21  Software development practices

Second edition

You are reading the work-in-progress second edition of R Packages. This chapter should be readable but is currently undergoing final polishing.

21.1 Introduction

In this last part of the book, we zoom back out to consider development practices that can make you more productive and raise the quality of your work. Here we’ll discuss the use of version control and continuous integration. In Chapter 22 we discuss how the nature of package maintenance varies over the lifecycle of a package.

You will notice that we recommend using certain tools:

  • An integrated development environment (IDE). In Section 5.3 we encouraged the use of the RStudio IDE for package development work. That’s what we document, since it’s what we use and devtools is developed to work especially well with RStudio. But even if it’s not RStudio, we strongly recommend working with an IDE that has specific support for R and R package development.

  • Version control. We strongly recommend the use of formal version control and, at this point in time, Git is the obvious choice. We say that based on Git’s general prevalence and, specifically, its popularity within the R package ecosystem. In Section 21.2, we explain why we think version control is so important.

  • Hosted version control. We strongly recommend syncing your local Git repositories to a hosted service and, at this point in time, GitHub is the or, at least, “an” obvious choice. This is also covered in Section 21.2.

  • Continuous integration and deployment, a.k.a. CI/CD (or even just CI). This terminology comes from the general software engineering world and can sound somewhat grandiose or intimidating when applied to your personal R package. All this really means is that you set up specific package development tasks to happen automatically when you push new work to your hosted repository. Typically you’ll want to run R CMD check and to re-build and deploy your package website. In Section 21.3, we show how to do this with GitHub Actions.

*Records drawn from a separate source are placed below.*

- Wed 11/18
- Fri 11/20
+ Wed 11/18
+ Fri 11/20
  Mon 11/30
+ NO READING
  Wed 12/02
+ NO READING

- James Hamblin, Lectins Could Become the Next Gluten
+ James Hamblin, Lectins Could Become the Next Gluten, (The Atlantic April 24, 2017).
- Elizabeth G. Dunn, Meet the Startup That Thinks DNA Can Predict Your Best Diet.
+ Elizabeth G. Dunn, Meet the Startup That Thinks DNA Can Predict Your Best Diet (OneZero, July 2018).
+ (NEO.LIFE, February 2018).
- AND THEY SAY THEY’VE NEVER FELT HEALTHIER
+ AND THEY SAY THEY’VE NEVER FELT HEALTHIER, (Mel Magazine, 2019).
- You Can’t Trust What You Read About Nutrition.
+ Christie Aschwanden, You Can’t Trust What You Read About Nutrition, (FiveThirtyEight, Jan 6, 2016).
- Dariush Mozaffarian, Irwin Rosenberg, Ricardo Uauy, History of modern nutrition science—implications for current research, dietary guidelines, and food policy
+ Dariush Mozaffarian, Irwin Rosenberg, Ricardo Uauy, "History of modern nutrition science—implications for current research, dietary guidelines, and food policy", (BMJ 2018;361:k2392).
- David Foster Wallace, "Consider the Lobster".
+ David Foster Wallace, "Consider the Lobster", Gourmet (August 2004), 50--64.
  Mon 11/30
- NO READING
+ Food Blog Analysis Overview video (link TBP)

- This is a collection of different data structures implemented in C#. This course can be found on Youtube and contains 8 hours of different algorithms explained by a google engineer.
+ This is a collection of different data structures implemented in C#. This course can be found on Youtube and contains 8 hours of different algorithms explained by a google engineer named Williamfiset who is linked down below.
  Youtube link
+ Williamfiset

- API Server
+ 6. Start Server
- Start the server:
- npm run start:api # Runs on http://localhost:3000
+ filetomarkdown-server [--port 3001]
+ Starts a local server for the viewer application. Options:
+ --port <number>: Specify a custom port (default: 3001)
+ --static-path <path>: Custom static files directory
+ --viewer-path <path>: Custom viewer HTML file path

You might think that these pro-style tools are overkill for someone who doesn’t do software development for a living. While we don’t recommend forcing yourself to do everything above on day one of your first “hello world” project, we actually do believe these tools are broadly applicable for R package development.

The main reason is that these tools make it so much easier to do the right thing, e.g. to experiment, document, test, check, and collaborate. By adopting a shared toolkit, part-time and newer package developers gain access to the same workflows used by experts. This requires a certain amount of faith and upfront investment, but we believe this pays off.

21.2 Git and GitHub

Git is a version control system that was originally built to coordinate the work of a global group of developers working on the Linux kernel. Git manages the evolution of a set of files — called a repository — in a highly structured way and we recommend that every R package should also be a Git repository (and also, probably, an RStudio Project; Section 5.3).

A solo developer, working on a single computer, will benefit from adopting version control. But, for most of us, that benefit is not nearly large enough to make up for the pain of installing and using Git. In our opinion, for most folks, the pros of Git only outweigh the cons once you take the additional step of hooking your local repository up to a remote host like GitHub. The joint use of Git and GitHub offers many benefits that more than justify the learning curve.

21.2.1 Standard practice

This recommendation is well aligned with the current, general practices in software development. Here are a few relevant facts from the 2022 Stack Overflow developer survey, which is based on about 70K responses.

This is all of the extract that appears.